Modification records
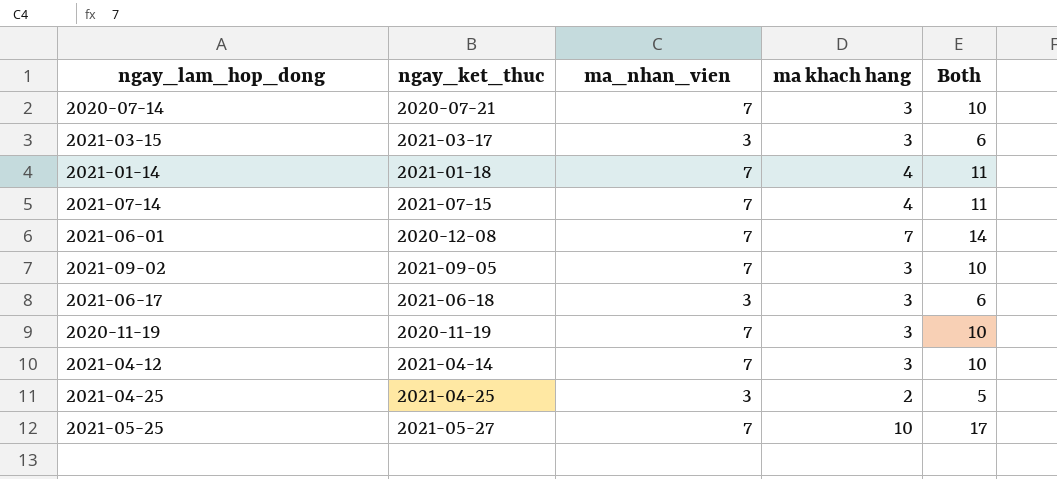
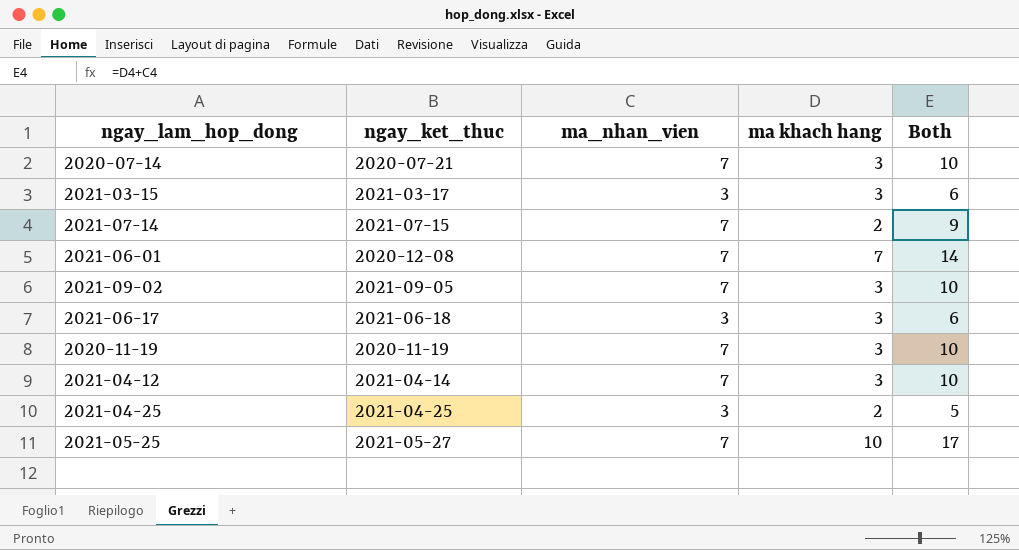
row 2021-01-14: 2021-01-18 | 7 | 4 | 11 -> none
2021-07-14 | ma khach hang: 4 -> 2
2021-07-14 | Both: 11 -> 9

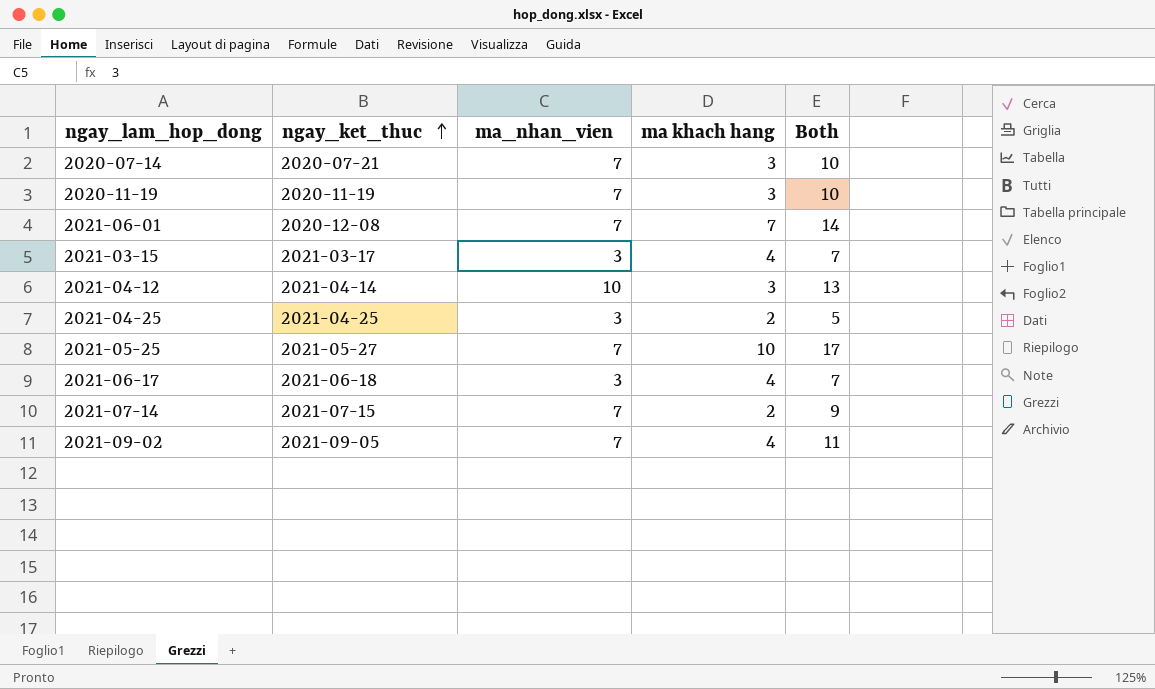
row order: none -> ngay_ket_thuc ascending
2021-03-15 | ma khach hang: 3 -> 4
2021-03-15 | Both: 6 -> 7
2021-04-12 | ma_nhan_vien: 7 -> 10
2021-04-12 | Both: 10 -> 13
2021-06-17 | ma khach hang: 3 -> 4
2021-06-17 | Both: 6 -> 7
2021-09-02 | ma khach hang: 3 -> 4
2021-09-02 | Both: 10 -> 11

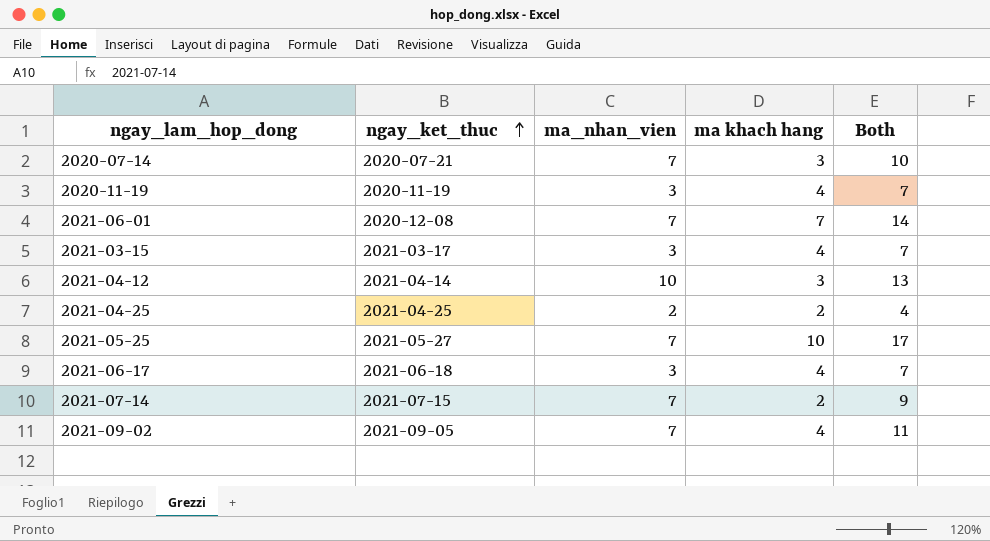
2020-11-19 | ma_nhan_vien: 7 -> 3
2020-11-19 | ma khach hang: 3 -> 4
2020-11-19 | Both: 10 -> 7
2021-04-25 | ma_nhan_vien: 3 -> 2
2021-04-25 | Both: 5 -> 4

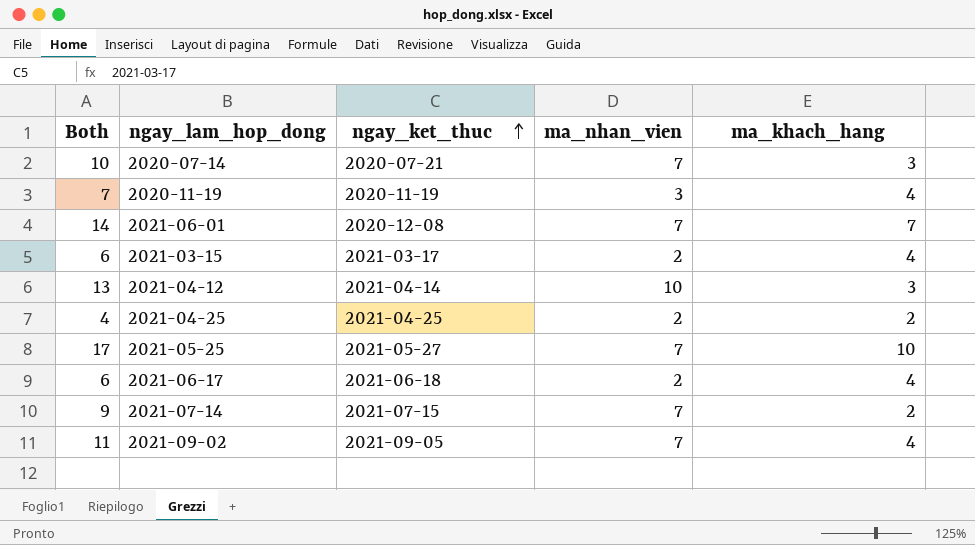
column Both | position: 5 -> 1
column name: ma khach hang -> ma_khach_hang
2021-03-15 | Both: 7 -> 6
2021-03-15 | ma_nhan_vien: 3 -> 2
2021-06-17 | Both: 7 -> 6
2021-06-17 | ma_nhan_vien: 3 -> 2

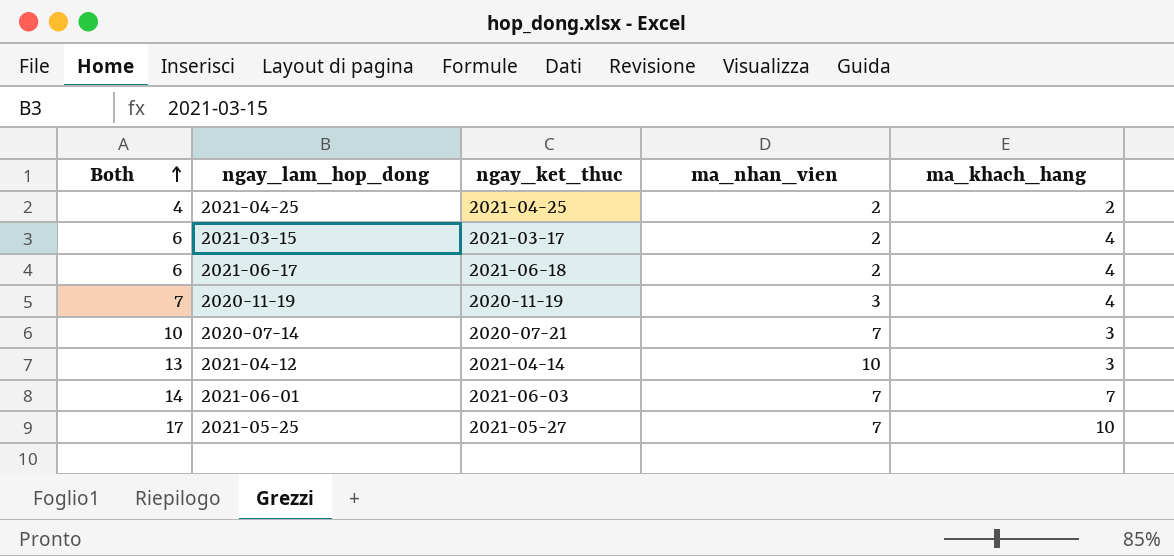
row order: ngay_ket_thuc ascending -> Both ascending
row 2021-07-14: 9 | 2021-07-15 | 7 | 2 -> none
row 2021-09-02: 11 | 2021-09-05 | 7 | 4 -> none
2021-06-01 | ngay_ket_thuc: 2020-12-08 -> 2021-06-03

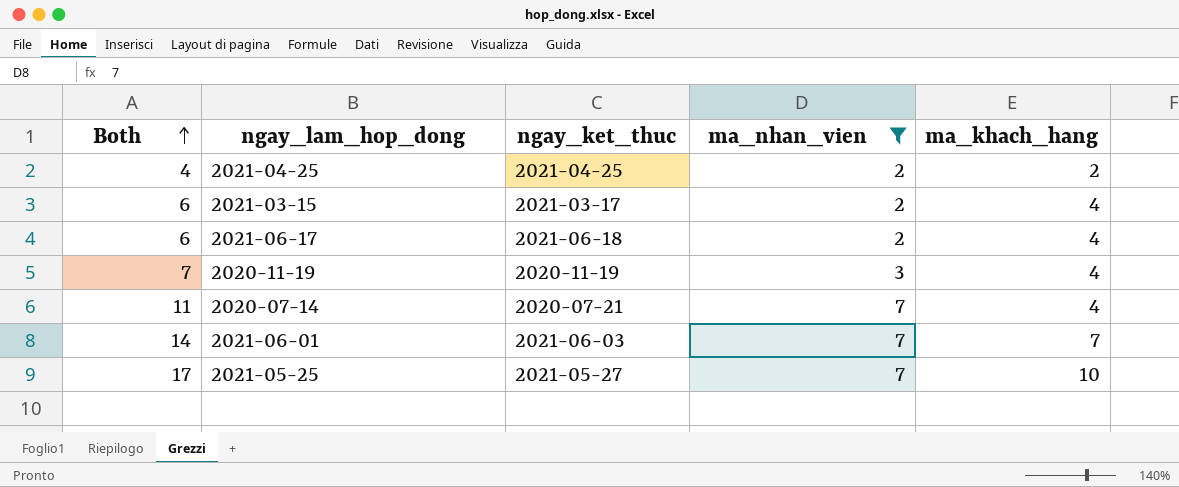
filter: none -> ma_nhan_vien != 10
2020-07-14 | Both: 10 -> 11
2020-07-14 | ma_khach_hang: 3 -> 4

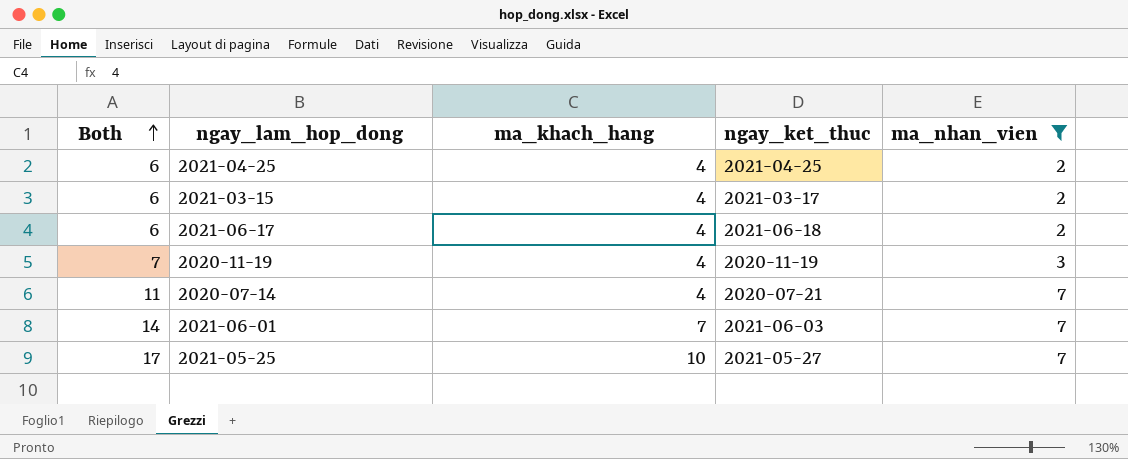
column ma_khach_hang | position: 5 -> 3
2021-04-25 | Both: 4 -> 6
2021-04-25 | ma_khach_hang: 2 -> 4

Exercise aim> All lines of the entries above where "position" turns up should be reported.

Completed exercise>
column Both | position: 5 -> 1
column ma_khach_hang | position: 5 -> 3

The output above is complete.